Extracted data entries:
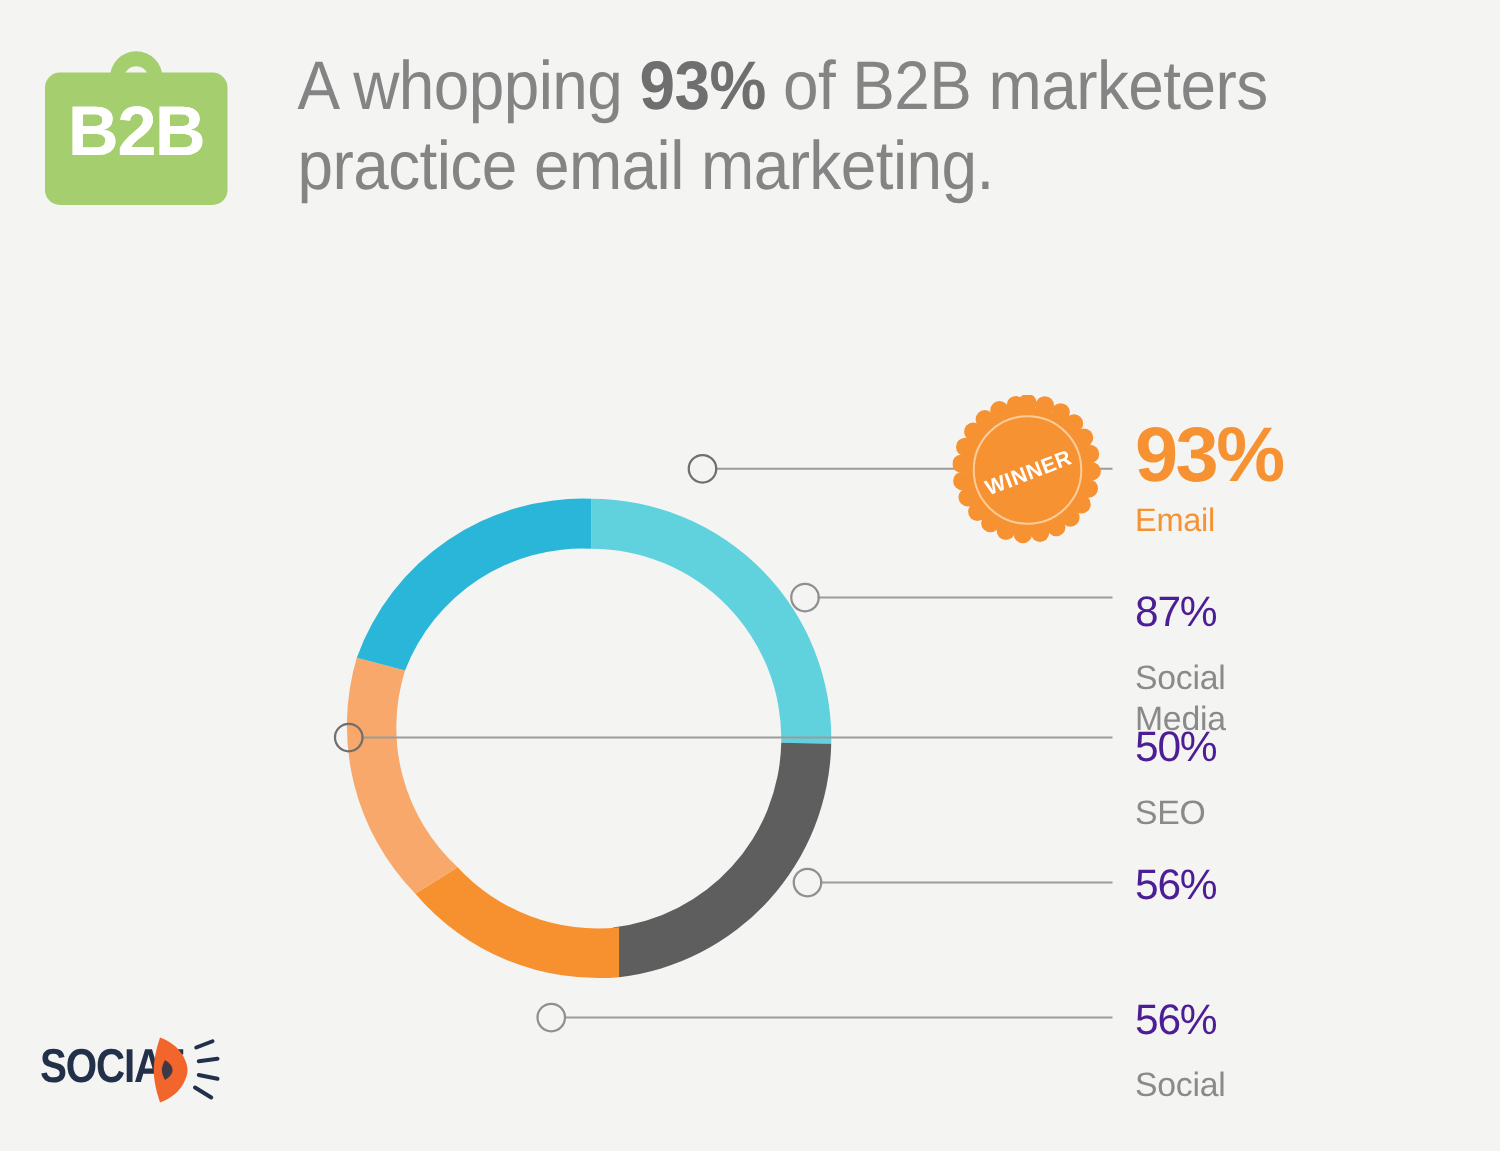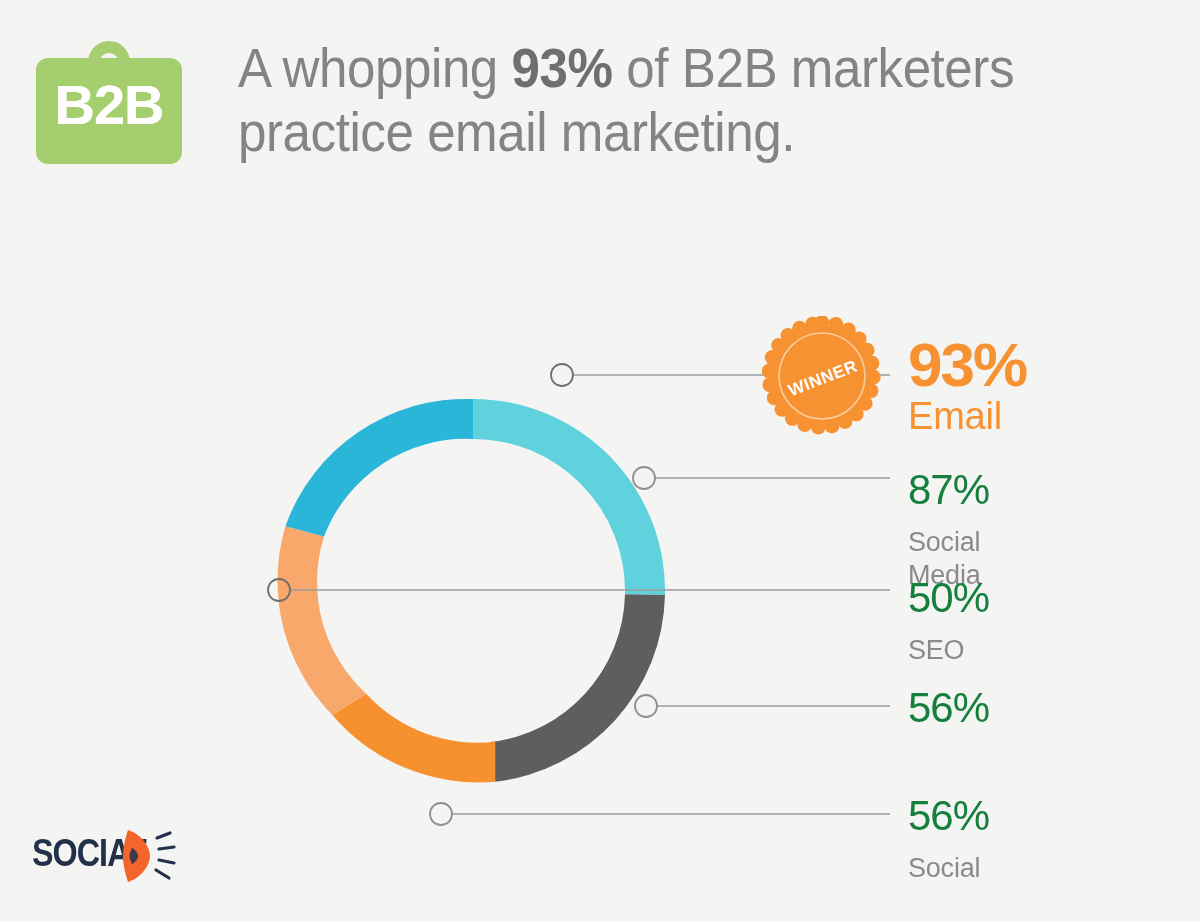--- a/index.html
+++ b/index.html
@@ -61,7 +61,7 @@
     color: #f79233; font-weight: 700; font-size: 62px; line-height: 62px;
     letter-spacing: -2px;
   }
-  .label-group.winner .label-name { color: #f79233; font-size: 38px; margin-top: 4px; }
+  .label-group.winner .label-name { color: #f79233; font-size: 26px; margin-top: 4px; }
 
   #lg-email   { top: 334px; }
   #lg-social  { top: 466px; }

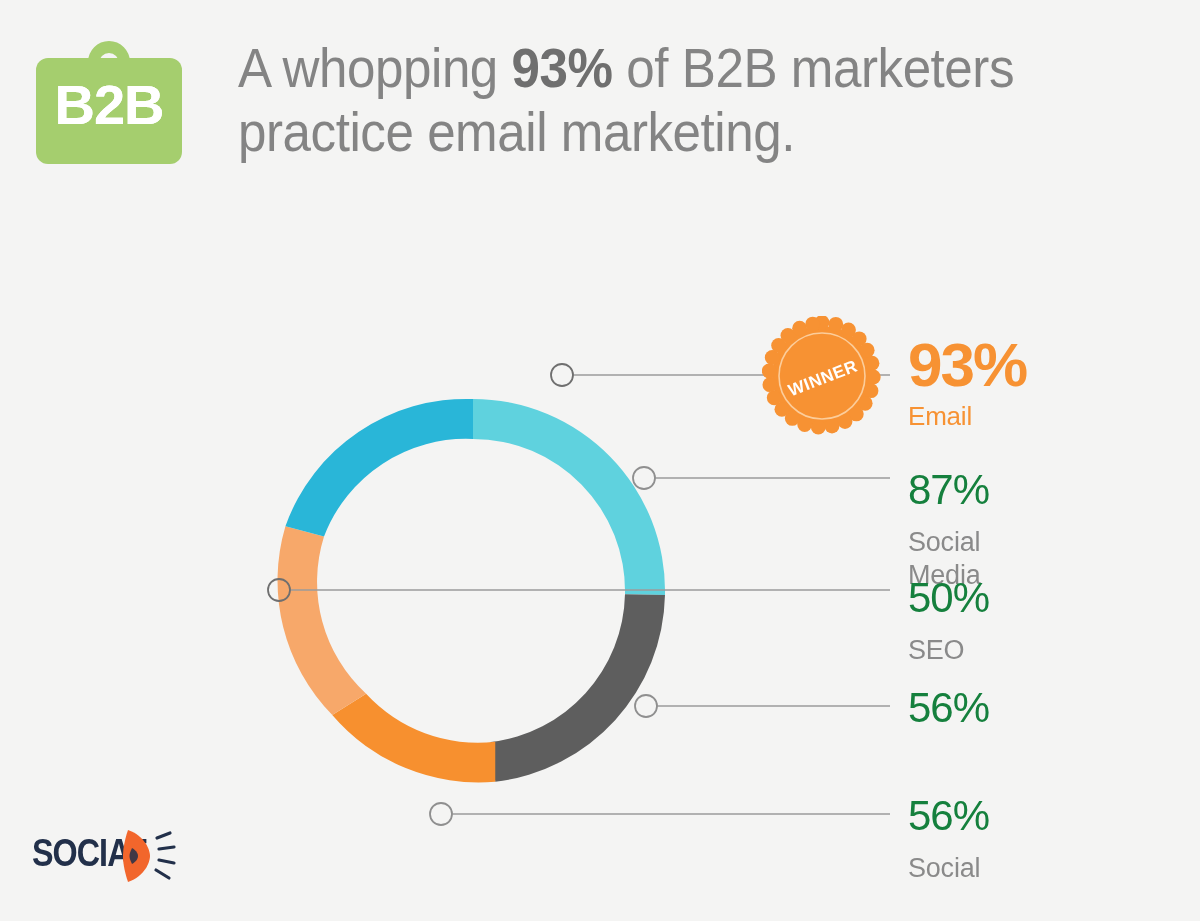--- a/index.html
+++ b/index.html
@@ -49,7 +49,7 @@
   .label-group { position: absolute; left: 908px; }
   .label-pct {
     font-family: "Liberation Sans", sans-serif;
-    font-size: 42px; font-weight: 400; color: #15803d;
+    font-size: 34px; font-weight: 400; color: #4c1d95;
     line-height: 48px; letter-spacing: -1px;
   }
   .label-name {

Try it:
Extract, exactly, the lines above that begin at the line containing "absolute; left: 908px;" and end at the final line of the records; add no other text.

Problem solution:
   .label-group { position: absolute; left: 908px; }
   .label-pct {
     font-family: "Liberation Sans", sans-serif;
-    font-size: 42px; font-weight: 400; color: #15803d;
+    font-size: 34px; font-weight: 400; color: #4c1d95;
     line-height: 48px; letter-spacing: -1px;
   }
   .label-name {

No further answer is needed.